House recalls helping residents near a park in Chinatown targeted for renovation take part in a paper-lantern making project.
“You could write your wish for the park on the lanterns in whatever language you felt comfortable with, or you could just draw it — if you wanted to see more green spaces you could draw a really green park.”
House grew up in a small town in upstate New York, but he was always fascinated by the big city, he says. He studied architecture at the Pratt Institute of Design in Brooklyn, but soon realized that there were some limitations on what architects could achieve in the context of a city as built-up as Manhattan. This led him to focus his interest on urban planning issues and how communities can affect their immediate environments.
Now House has come full circle, building an actual charrette to facilitate the charrette process.

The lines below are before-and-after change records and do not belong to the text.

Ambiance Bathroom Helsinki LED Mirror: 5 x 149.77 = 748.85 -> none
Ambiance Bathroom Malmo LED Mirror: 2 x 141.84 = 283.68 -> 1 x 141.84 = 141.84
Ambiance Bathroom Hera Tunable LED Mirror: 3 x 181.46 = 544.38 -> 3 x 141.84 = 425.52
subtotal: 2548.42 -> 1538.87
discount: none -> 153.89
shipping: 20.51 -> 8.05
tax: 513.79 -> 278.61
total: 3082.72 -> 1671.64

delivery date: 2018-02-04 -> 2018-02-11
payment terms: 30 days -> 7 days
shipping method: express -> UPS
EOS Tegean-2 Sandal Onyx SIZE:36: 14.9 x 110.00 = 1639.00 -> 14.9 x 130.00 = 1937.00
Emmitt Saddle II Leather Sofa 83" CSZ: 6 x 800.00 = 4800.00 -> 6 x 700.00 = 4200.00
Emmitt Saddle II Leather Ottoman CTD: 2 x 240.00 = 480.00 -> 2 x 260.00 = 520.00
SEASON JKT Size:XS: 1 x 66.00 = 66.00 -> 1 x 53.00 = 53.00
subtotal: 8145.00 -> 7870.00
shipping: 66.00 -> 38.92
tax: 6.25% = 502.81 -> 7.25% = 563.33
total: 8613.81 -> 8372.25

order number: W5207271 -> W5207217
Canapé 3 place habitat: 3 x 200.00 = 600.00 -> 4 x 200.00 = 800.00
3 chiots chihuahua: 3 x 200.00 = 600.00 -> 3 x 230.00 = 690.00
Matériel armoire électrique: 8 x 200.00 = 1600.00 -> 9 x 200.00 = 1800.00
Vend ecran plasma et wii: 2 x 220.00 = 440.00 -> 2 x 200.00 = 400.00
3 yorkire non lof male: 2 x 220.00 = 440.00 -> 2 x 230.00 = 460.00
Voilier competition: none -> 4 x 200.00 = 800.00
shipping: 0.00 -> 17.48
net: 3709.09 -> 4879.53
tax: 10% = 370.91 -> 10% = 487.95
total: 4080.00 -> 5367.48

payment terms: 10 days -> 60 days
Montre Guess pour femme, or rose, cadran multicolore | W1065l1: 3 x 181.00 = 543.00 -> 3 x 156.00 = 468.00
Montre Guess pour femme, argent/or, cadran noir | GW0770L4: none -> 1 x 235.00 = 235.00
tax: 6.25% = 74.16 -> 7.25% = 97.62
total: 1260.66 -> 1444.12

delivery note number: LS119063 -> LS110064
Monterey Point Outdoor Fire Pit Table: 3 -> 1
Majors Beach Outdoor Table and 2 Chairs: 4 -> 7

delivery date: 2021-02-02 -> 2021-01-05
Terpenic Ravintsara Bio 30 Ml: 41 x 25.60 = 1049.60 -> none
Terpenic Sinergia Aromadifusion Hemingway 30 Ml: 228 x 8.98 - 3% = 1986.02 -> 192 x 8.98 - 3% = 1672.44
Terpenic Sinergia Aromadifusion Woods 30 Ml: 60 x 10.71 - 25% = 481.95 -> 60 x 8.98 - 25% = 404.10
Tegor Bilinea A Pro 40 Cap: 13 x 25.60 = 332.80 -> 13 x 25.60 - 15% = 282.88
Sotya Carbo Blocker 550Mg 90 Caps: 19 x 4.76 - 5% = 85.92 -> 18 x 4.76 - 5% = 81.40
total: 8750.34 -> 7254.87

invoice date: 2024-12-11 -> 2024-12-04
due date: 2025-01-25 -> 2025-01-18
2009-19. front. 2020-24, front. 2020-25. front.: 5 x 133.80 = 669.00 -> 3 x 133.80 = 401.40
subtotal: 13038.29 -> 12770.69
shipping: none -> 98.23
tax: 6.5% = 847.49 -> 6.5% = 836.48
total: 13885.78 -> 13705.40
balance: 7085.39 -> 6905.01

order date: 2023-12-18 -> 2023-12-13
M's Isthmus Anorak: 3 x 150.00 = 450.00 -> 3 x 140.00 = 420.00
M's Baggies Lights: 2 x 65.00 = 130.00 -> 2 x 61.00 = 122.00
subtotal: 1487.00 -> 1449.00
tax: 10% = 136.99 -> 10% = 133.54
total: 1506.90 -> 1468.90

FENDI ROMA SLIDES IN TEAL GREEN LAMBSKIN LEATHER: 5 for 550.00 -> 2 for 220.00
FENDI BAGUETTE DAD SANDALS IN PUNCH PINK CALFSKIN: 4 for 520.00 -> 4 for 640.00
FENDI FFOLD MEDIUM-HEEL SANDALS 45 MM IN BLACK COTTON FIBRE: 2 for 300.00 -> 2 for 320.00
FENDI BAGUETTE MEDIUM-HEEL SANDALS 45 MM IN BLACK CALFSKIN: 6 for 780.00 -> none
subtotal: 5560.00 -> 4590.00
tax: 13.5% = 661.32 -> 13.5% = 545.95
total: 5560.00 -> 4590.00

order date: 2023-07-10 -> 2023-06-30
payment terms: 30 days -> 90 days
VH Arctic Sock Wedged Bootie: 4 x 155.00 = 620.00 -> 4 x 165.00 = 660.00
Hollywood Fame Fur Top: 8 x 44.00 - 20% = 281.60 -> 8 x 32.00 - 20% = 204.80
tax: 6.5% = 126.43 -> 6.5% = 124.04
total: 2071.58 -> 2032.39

The happy result of Hester Street’s strategy, says House, is a greater degree of positive neighborhood interaction, vibrant parks, and an enhanced sense of community.
Winning over the various New York government agencies that have jurisdiction over park construction and renovation, or, say, waterfront redevelopment, has been a learning experience for both sides, according to House, who gives special credit to the New York City Parks and Recreation Department for its receptivity to community goals.
“Our goal is to facilitate this conversation between the agency and the community,” says House, “to make the agency more responsive to community needs, and at the same time help the community understand what the process is and who the players are, and how they can have a seat at the table there when we do these sort of input gathering activities and modeling activities and design activities.”
Unexpected things happen as House’s projects evolve. The paper lantern project turned into an annual temporary art installation at the Chinatown park that celebrates the Chinese Lunar New Year. And who can tell what will happen once other communities start taking advantage of the Hester Street “cart” to concoct their own dreams? Seeing what emerges, says House, “is the fun part.”